▶ _Problem to solve_
Because the images are not wanted, restate every line below word for word without them.
* * * * * * *
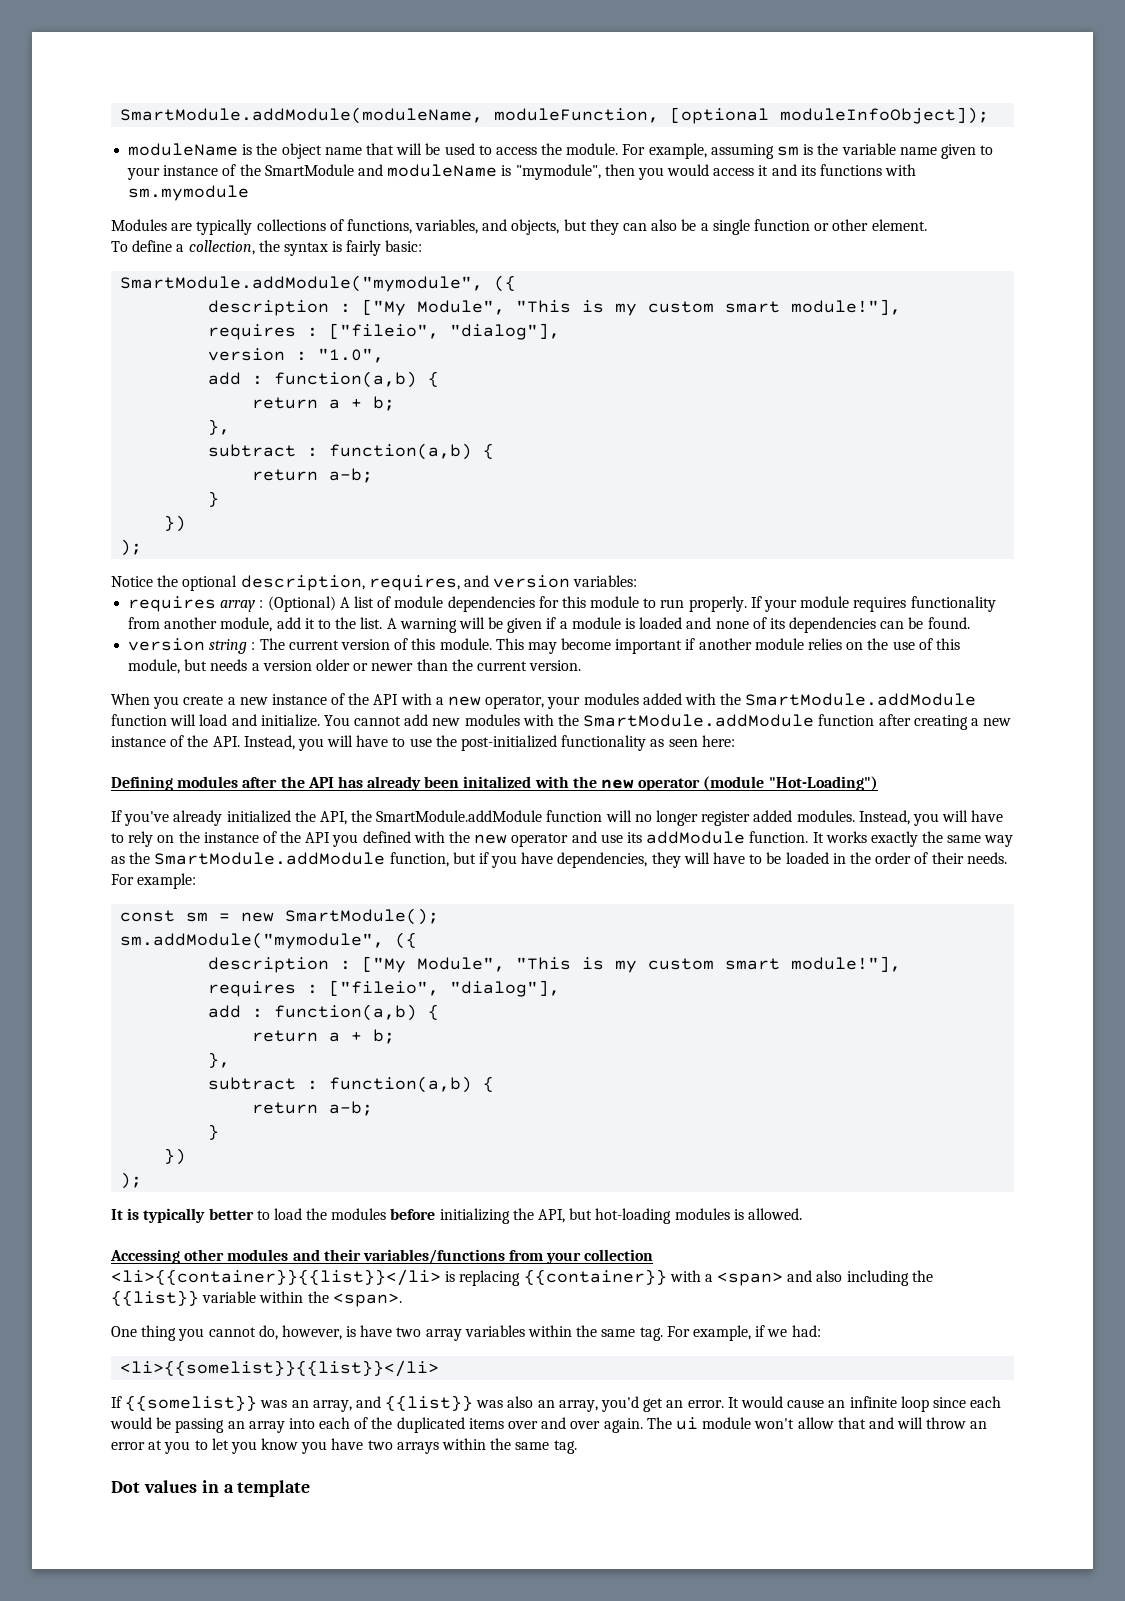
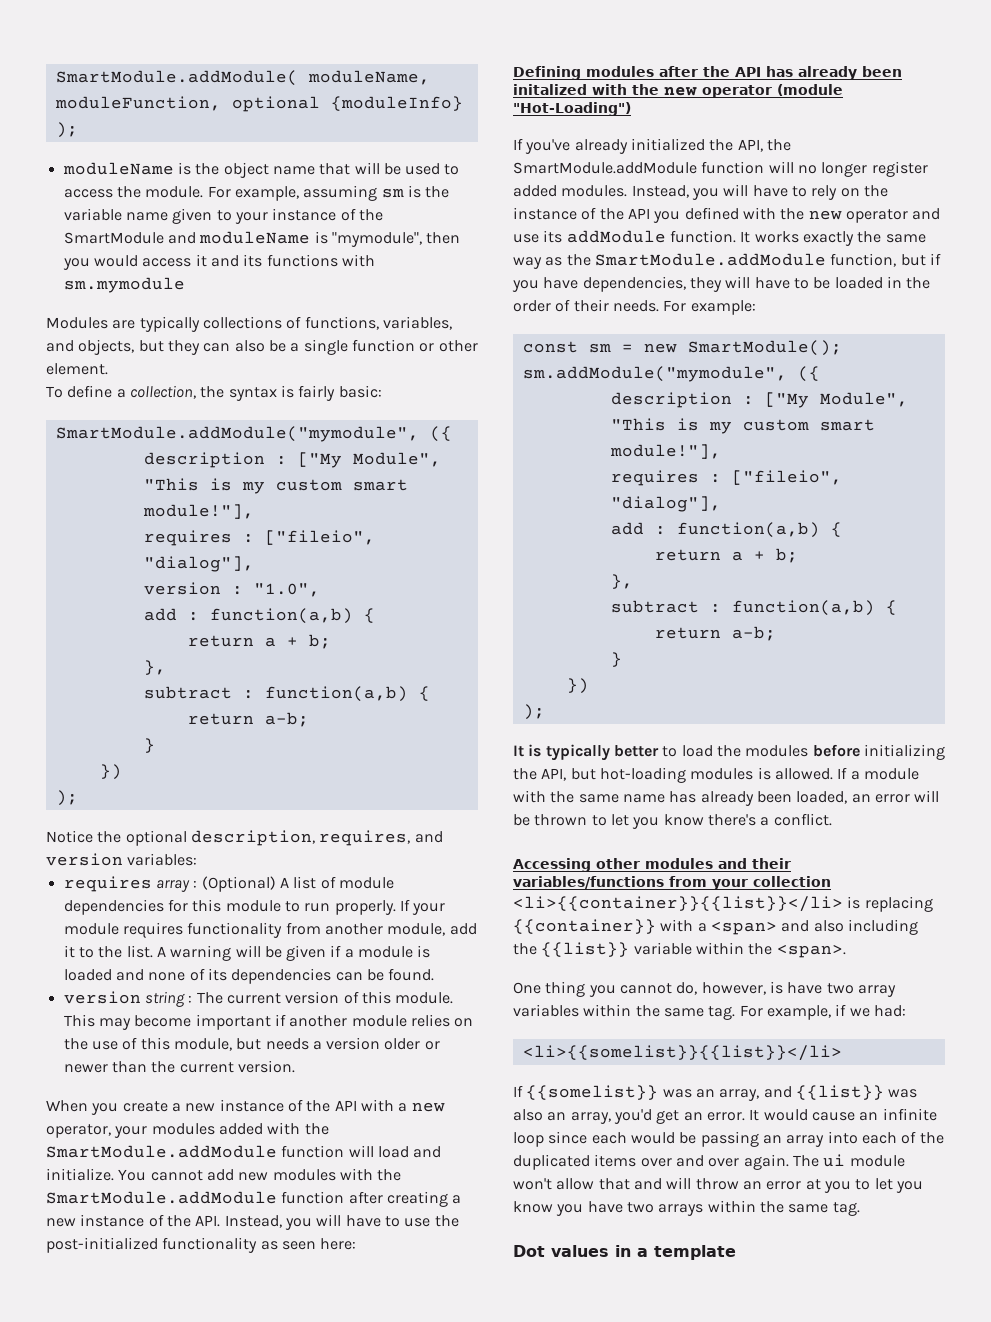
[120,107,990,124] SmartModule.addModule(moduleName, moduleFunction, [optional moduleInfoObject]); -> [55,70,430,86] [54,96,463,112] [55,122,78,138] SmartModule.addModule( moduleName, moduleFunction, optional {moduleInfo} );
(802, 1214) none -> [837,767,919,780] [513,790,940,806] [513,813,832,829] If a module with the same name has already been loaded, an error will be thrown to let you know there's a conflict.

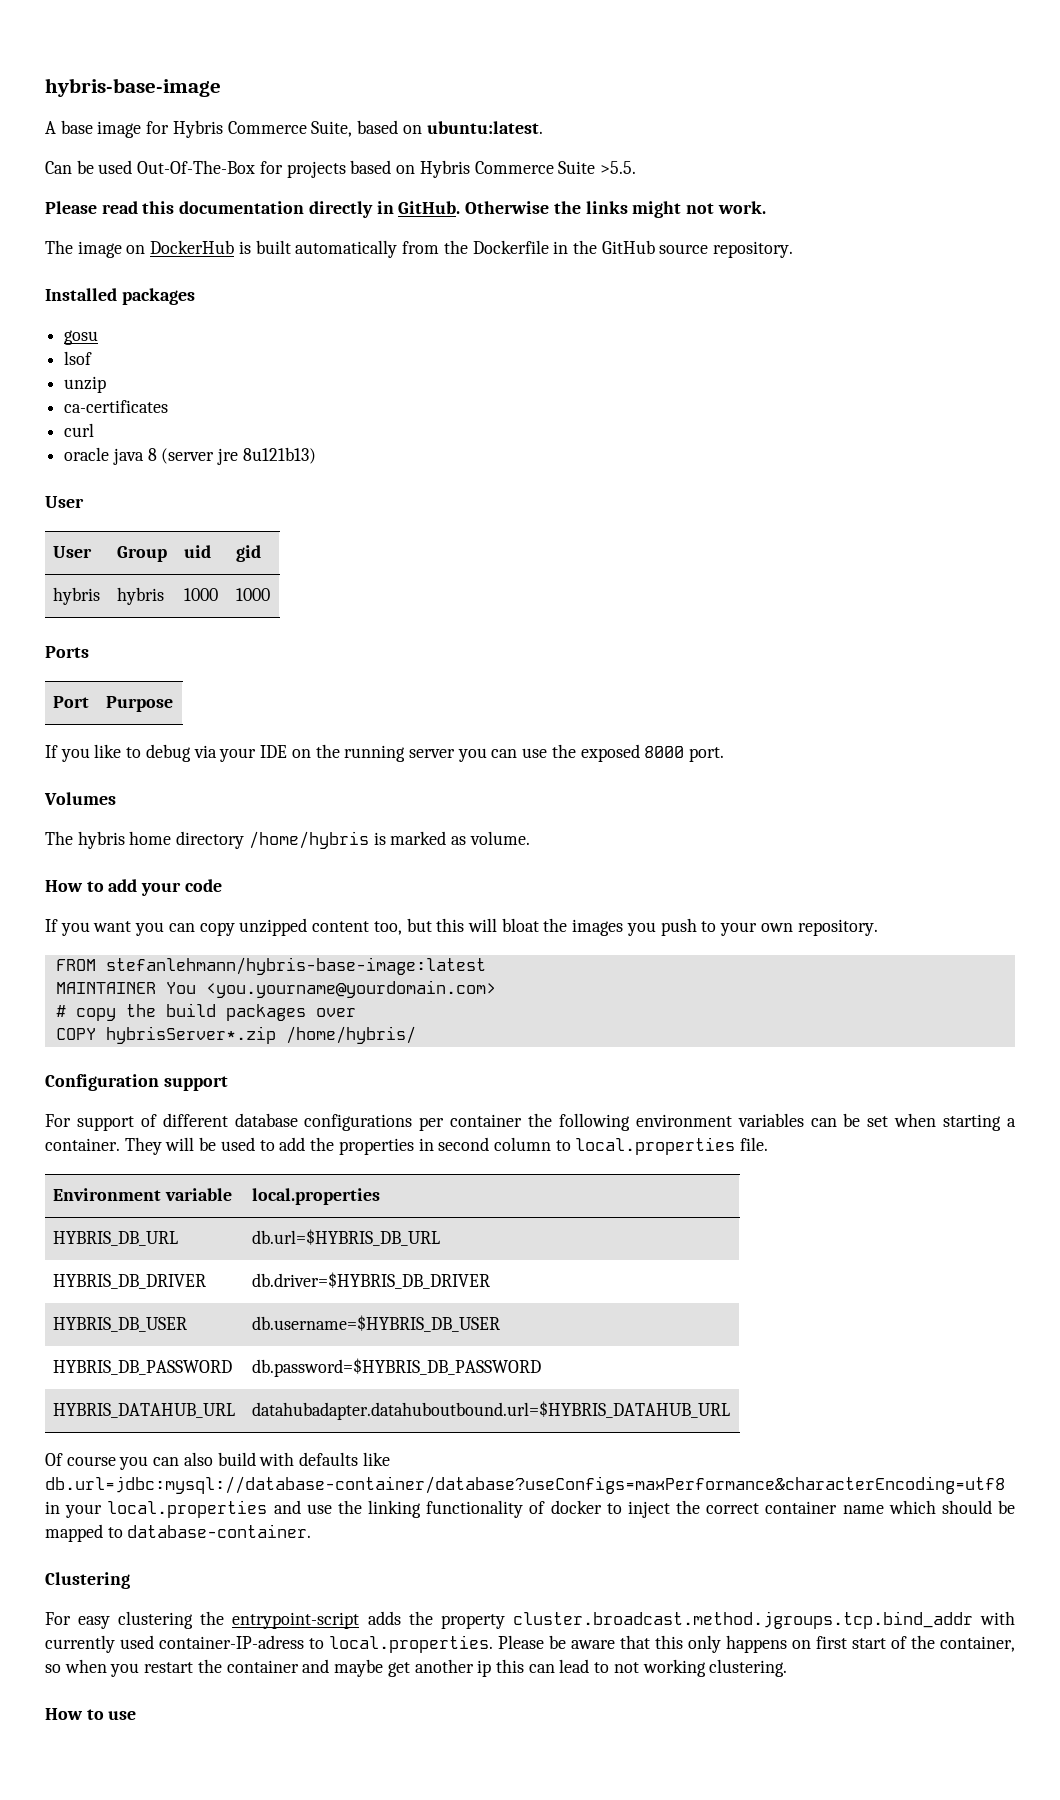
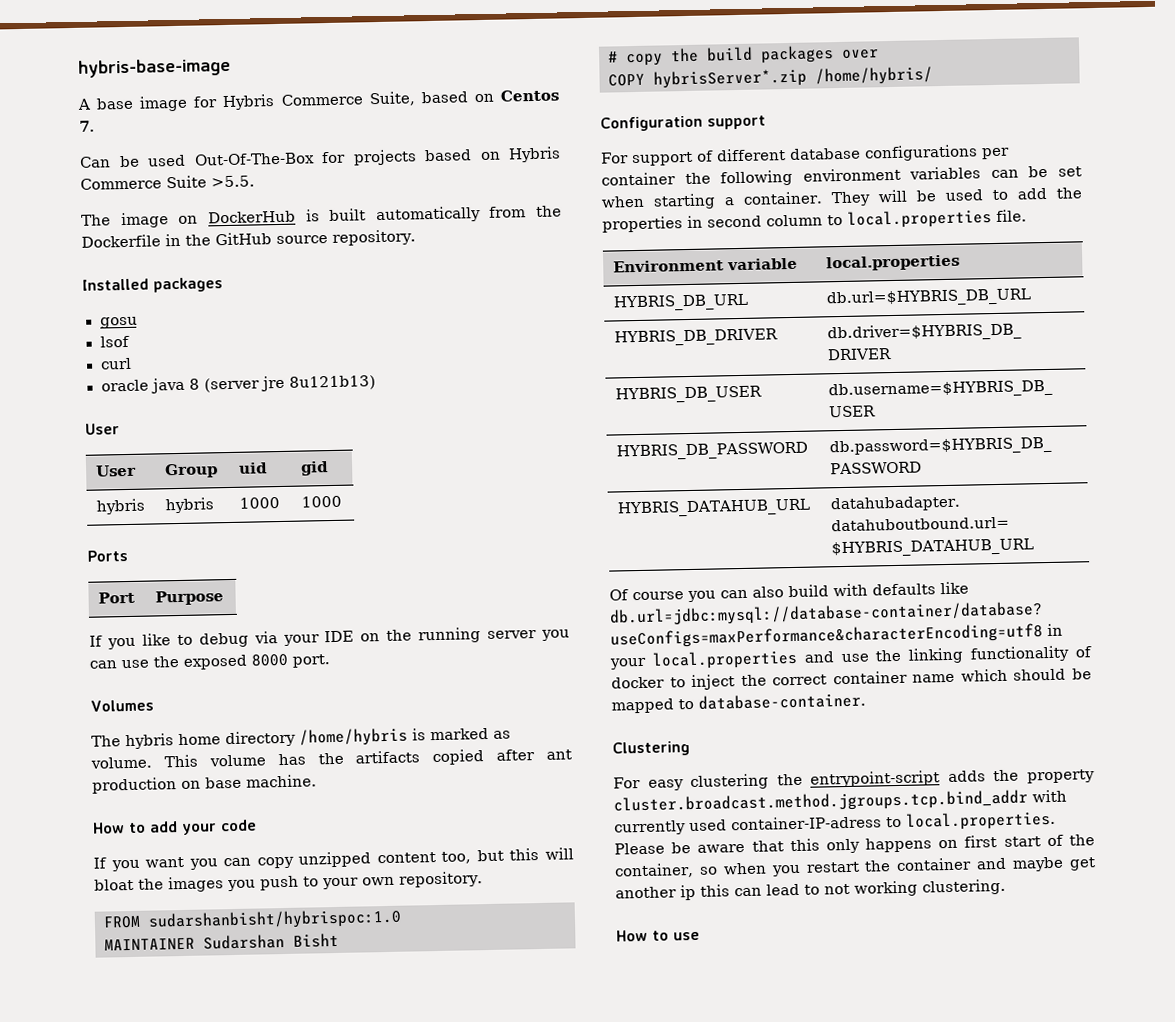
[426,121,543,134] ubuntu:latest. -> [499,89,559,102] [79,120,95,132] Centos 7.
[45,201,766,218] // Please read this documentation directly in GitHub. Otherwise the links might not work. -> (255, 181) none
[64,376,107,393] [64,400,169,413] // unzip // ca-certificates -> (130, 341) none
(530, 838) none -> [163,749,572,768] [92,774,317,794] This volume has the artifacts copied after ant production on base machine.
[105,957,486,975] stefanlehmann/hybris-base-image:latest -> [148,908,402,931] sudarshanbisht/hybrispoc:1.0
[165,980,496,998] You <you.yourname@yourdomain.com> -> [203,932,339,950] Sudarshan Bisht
* * * * * * *
▶ _Answer to this problem_
[120,107,990,124] SmartModule.addModule(moduleName, moduleFunction, [optional moduleInfoObject]); -> [55,70,430,86] [54,96,463,112] [55,122,78,138] SmartModule.addModule( moduleName, moduleFunction, optional {moduleInfo} );
(802, 1214) none -> [837,767,919,780] [513,790,940,806] [513,813,832,829] If a module with the same name has already been loaded, an error will be thrown to let you know there's a conflict.

[426,121,543,134] ubuntu:latest. -> [499,89,559,102] [79,120,95,132] Centos 7.
[45,201,766,218] // Please read this documentation directly in GitHub. Otherwise the links might not work. -> (255, 181) none
[64,376,107,393] [64,400,169,413] // unzip // ca-certificates -> (130, 341) none
(530, 838) none -> [163,749,572,768] [92,774,317,794] This volume has the artifacts copied after ant production on base machine.
[105,957,486,975] stefanlehmann/hybris-base-image:latest -> [148,908,402,931] sudarshanbisht/hybrispoc:1.0
[165,980,496,998] You <you.yourname@yourdomain.com> -> [203,932,339,950] Sudarshan Bisht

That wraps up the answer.